LimitWatch

Announcements
#1
lim x->+inf ln(1+xe^(2x))/sin^2(x) = ?
I expressed both the denominator and the nominator as taylor series...

lim x->0+ (ln(x))^5/x^(1/5) = ?
I tried evaluating it as lim x->0+ [x^(4/5) (ln(x))^5 / x] but it got me no where... I also tried expressing ln(x)^5 as e^5ln(lnx)... Doesn't work.

How should I approach these questions?

For the attached question...
How to prove b?
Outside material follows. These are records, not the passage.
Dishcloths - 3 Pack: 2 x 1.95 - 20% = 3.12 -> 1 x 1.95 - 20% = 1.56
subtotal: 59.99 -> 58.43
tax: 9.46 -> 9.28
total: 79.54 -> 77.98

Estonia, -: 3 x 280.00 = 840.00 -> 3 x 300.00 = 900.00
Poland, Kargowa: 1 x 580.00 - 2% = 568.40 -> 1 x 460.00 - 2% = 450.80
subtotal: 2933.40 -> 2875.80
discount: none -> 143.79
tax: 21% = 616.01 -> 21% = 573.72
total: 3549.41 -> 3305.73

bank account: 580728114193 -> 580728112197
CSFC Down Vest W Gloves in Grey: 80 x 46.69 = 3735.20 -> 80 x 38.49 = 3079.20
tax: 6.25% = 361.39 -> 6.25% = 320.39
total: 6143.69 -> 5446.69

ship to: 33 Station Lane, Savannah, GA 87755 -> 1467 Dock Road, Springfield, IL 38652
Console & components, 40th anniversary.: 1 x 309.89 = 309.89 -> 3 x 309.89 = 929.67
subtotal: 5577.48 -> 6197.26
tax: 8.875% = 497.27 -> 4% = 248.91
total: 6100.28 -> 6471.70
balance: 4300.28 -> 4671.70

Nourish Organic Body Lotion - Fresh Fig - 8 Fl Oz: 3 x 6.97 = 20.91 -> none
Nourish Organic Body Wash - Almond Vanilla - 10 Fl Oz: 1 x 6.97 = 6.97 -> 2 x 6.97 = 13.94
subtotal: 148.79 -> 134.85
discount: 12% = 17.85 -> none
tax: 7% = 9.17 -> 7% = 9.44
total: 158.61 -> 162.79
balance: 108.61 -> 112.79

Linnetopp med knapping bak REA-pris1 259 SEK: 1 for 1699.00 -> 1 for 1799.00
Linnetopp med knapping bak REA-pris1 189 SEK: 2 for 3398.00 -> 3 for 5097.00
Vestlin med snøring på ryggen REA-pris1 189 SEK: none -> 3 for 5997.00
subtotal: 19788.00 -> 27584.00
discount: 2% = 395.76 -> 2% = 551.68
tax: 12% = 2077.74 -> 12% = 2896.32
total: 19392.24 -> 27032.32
By MI?? I couldn't prove that for n=k+1...

What is the application of having such "differential equation" = 0??
0
4 years ago
#2
(Original post by startanewww)
lim x->+inf ln(1+xe^(2x))/sin^2(x) = ?
I expressed both the denominator and the nominator as taylor series...

lim x->0+ (ln(x))^5/x^(1/5) = ?
I tried evaluating it as lim x->0+ [x^(4/5) (ln(x))^5 / x] but it got me no where... I also tried expressing ln(x)^5 as e^5ln(lnx)... Doesn't work.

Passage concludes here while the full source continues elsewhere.